A book on the history and growth of The Gambian capital titled A Geocritical Representation of Banjul (Bathurst): 1816-2016 is a refreshing, if not seminal, addition to Gambian Studies in that it is the first tome to specifically address aspects on the history and society of Banjul, The Gambian capital since its purchase by the British in 1816.
The various authors have taken a multidisciplinary approach to unravel the salient role of The Gambian capital in the making of the colonial heritage of the country. Indeed, although the chapters specifically address issues related to Banjul, the larger history of the country unravels as one goes through the monograph.
Rarely has a West African city gotten a whole book dedicated to her history, and this book is therefore a real masterstroke in innovative scholarship which all students of Gambian history, society and culture should read.
The 316 pages book is edited by Prof Pierre Gomez (Dean, School of Arts and Sciences, The University of The Gambia) and Mr Hassoum Ceesay historian and curator Gambia National Museum.
In his preface to the book noted Gambian poet and economist Dr Tijan Sallah wrote: ‘Banjul is more than a historical and colonial relic: it is both a physical and cultural space but, above all, an overcrowded living space’. He added: ‘A Geocritical Representation of Banjul (Bathurst) 1816-2016 is a historical, cultural and physical celebration of Banjul. It is a uniquely important book because it tells the biography of an African city – a “bio-polis” – so to speak, by providing detailed descriptive and analytical perspectives of how it came to be; its role in supporting commerce in goods and in human slavery; its role as a pawn in Franco-British colonial gamesmanship on the West African coast; its role in serving as a living and death space, a place where the natives – Mandinka/Bambara, Wolof, Serere, Fula, Jola, Manjago and Aku interacted with Europeans – English, French, Portuguese – for mutual gain through merchant capitalism and sometimes intermarried and produced hybridised offspring (mulatoes).
In his introduction to the book, the co-editor Professor Pierre Gomez of the UTG explained that “In 2016, Banjul celebrated its 200 years of existence since the signing of the 23 April 1816 treaty by Alexander Grant and Tomani Bojang. Since then, Banjul has become a town, and even the capital of the Gambia. A lot of water has passed under the bridge and the city has become an endless construction of new cultures and new paradigms for mutual coexistence.” The other co-editor Hassoum Ceesay related that the essays were collated in commemoration of the Banjul Bicentenary two years ago, and after many attempts it was only now that the book can come out.

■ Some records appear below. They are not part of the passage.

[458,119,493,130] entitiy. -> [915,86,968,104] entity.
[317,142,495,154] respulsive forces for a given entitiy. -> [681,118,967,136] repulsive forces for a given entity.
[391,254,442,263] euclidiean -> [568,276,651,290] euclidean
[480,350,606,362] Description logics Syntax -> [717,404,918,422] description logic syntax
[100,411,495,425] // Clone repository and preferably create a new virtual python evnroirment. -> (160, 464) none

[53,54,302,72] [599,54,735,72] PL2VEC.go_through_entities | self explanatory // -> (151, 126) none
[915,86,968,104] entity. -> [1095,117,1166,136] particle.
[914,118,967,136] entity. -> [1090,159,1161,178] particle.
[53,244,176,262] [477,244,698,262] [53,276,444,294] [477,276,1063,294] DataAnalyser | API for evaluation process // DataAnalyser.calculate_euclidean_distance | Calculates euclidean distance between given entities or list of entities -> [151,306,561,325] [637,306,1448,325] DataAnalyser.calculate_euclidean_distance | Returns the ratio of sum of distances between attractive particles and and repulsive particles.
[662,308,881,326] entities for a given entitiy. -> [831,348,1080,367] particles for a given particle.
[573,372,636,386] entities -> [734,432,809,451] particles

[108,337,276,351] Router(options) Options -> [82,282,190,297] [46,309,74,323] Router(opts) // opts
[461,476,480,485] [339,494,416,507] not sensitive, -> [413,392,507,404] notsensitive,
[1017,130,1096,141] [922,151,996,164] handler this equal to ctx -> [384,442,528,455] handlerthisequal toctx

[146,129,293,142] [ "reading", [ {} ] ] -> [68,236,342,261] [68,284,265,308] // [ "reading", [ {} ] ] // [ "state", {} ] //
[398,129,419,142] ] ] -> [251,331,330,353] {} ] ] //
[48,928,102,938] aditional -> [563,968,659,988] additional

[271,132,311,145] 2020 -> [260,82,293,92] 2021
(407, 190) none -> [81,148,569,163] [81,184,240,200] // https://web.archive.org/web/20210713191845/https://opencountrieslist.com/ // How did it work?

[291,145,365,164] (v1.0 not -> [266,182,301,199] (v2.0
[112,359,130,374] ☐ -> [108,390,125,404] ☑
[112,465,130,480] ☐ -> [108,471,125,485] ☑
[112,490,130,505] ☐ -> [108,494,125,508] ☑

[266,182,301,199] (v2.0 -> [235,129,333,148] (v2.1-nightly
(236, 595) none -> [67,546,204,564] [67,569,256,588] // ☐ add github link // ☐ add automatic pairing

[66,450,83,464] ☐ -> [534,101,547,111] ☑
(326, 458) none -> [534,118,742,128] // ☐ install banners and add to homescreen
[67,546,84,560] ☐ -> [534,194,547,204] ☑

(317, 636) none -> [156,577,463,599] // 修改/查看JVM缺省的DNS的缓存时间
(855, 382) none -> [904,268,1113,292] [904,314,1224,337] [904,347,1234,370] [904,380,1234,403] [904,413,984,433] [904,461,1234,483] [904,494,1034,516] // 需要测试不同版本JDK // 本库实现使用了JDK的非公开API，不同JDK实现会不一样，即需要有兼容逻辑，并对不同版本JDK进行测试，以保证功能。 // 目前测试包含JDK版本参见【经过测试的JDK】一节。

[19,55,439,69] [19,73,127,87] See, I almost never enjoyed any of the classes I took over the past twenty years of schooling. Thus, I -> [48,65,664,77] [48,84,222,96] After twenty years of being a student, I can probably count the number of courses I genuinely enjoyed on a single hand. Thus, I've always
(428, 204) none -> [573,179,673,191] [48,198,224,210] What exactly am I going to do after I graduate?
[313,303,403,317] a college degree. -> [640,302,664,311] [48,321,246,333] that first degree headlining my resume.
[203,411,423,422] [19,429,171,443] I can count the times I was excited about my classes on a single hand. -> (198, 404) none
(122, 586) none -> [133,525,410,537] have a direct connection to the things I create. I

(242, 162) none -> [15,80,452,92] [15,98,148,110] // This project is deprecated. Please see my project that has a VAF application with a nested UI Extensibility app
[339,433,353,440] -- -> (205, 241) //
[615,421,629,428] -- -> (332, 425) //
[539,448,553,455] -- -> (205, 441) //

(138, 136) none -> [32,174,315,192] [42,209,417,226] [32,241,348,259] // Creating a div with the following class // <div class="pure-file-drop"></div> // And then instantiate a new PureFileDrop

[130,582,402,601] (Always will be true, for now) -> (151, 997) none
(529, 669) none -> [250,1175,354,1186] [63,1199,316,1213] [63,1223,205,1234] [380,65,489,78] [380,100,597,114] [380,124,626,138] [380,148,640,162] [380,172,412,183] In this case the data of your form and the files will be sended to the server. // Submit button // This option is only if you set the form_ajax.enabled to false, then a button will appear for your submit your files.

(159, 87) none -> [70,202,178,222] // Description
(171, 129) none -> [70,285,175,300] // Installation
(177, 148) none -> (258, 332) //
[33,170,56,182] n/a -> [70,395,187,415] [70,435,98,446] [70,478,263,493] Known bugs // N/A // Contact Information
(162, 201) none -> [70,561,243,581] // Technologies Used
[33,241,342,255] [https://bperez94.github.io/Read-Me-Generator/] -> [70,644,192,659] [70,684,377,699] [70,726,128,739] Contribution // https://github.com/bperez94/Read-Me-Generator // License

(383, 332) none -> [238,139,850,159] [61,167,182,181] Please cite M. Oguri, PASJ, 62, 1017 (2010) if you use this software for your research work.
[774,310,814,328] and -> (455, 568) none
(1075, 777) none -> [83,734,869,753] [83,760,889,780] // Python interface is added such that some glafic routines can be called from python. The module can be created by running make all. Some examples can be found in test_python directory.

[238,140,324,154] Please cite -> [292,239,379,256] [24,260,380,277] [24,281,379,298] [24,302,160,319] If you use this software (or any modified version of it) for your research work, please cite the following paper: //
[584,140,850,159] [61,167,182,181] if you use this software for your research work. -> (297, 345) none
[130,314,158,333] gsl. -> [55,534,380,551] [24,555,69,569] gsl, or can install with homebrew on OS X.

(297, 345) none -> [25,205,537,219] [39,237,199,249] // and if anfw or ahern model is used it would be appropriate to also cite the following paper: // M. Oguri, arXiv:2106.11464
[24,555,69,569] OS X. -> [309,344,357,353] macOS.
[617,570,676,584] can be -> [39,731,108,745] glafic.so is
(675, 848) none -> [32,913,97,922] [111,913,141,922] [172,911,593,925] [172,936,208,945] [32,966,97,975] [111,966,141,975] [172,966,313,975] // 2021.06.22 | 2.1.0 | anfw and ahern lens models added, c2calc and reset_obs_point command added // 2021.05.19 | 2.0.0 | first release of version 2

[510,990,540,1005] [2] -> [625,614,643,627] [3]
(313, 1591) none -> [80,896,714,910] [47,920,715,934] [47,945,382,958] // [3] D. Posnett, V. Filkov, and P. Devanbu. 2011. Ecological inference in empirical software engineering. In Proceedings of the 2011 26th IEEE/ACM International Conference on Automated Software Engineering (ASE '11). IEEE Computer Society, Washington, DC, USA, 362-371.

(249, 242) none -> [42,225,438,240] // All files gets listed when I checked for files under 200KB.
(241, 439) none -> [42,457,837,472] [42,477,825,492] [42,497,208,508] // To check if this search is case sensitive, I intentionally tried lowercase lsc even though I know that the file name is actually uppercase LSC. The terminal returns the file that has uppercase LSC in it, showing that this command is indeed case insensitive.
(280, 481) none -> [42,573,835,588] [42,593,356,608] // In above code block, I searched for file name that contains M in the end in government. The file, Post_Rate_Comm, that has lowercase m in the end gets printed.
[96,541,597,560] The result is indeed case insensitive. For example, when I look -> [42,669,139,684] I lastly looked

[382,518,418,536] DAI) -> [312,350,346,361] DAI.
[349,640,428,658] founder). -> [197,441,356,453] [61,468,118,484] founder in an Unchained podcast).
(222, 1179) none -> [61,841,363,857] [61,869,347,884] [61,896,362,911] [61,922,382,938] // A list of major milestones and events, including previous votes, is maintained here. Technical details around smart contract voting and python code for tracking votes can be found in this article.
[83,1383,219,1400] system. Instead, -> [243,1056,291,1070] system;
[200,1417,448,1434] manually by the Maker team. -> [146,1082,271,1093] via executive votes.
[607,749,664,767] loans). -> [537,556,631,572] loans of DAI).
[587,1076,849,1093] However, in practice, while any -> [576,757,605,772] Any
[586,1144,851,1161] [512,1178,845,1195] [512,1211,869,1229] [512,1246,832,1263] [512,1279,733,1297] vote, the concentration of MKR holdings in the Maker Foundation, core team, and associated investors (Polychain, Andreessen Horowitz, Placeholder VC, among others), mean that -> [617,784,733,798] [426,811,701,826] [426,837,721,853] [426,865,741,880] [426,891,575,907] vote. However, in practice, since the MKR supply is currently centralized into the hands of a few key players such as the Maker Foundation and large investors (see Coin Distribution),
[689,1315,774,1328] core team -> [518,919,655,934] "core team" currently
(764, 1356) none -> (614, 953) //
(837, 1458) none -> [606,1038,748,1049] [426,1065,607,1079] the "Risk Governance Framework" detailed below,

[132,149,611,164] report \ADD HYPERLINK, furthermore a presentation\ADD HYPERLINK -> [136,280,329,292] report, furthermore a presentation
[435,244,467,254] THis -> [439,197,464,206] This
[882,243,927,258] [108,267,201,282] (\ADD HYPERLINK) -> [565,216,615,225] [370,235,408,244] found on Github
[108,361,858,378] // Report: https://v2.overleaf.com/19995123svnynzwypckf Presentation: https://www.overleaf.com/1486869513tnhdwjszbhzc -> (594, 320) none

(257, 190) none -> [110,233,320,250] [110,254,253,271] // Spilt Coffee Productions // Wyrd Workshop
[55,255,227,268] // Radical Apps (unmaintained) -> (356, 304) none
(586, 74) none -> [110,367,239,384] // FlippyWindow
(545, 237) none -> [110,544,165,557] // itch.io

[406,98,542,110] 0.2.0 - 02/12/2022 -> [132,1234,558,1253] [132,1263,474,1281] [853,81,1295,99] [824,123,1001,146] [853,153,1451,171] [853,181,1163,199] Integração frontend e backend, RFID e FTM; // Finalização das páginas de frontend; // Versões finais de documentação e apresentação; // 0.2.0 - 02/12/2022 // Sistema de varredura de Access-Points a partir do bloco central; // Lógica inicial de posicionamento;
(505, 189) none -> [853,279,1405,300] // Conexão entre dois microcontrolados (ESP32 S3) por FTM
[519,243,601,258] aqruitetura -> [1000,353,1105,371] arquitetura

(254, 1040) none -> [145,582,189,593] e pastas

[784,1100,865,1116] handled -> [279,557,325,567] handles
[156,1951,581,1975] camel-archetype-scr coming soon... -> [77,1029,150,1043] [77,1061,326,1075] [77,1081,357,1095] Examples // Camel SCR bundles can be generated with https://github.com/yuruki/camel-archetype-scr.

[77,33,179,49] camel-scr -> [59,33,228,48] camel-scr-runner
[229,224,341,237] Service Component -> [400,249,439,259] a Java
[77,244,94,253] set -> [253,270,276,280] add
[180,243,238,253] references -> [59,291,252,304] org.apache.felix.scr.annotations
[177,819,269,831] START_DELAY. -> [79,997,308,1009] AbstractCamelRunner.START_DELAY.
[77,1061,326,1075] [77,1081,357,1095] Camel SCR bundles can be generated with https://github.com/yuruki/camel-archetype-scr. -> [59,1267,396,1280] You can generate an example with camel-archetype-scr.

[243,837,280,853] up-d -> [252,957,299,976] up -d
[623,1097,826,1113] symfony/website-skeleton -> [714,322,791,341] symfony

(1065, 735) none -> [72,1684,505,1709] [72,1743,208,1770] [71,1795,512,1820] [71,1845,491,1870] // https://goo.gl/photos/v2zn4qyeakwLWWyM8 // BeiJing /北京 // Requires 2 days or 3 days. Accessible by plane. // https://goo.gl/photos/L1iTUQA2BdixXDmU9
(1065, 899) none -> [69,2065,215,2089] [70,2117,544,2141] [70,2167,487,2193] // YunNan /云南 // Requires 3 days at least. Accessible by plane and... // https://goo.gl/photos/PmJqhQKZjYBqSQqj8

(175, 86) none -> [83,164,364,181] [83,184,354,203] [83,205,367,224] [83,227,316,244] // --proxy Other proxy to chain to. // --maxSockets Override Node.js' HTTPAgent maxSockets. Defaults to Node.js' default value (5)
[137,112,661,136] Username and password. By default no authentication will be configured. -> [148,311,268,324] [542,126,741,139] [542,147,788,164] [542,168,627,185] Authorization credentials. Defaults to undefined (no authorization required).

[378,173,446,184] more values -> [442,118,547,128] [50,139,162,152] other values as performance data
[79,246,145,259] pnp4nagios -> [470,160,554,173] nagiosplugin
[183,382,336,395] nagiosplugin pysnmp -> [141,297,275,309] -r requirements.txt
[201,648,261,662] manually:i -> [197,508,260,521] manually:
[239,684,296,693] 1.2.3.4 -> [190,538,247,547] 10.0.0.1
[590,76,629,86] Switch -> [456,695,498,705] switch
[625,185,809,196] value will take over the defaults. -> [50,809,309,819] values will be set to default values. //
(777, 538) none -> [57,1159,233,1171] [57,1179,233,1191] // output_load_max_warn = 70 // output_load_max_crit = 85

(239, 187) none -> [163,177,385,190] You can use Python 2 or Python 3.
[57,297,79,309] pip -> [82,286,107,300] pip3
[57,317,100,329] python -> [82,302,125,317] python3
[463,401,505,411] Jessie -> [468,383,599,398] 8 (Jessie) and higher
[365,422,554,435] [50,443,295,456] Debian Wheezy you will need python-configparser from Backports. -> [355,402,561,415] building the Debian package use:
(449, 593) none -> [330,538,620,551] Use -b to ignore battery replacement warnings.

Contributors to the book include Professor Jean Dominique Penel whose chapter on “Bathurst in the eyes of the French from 1816 to 1912’ traces how the French were very much interested and present in Gambia in the 1700 and 1800s. Dr Matthew Park’s chapter ‘The excretory system: the politics of sanitation in colonial Bathurst, 1900 -1950’ is an intriguing look at the link between sanitation and politics in Bathurst in the mid 1900s. Dr Sylvie Coly’s chapter on ‘The use of satire in Tijan M Sallah’s poetry ‘Banjul as the mirror of contemporary Gambian society’ assess how literature helps to explain the dynamics of the Gambian capital’. Bertha Johnson of the UTG, Dr CO Barry, and Dr Liza Gijanto, professor at St Mary’s College, Maryland, USA also contributed chapters.
The work is published by Global Hands Publishing, UK. The launch ceremony is slated for 10 January 2018 at Laico Atlantic Hotel, Banjul, 10 am prompt.
Vice President Aja Fatoumatta Jallow Tambajang will be the chief launcher and Dr Aminata Sillah will be the reviewer.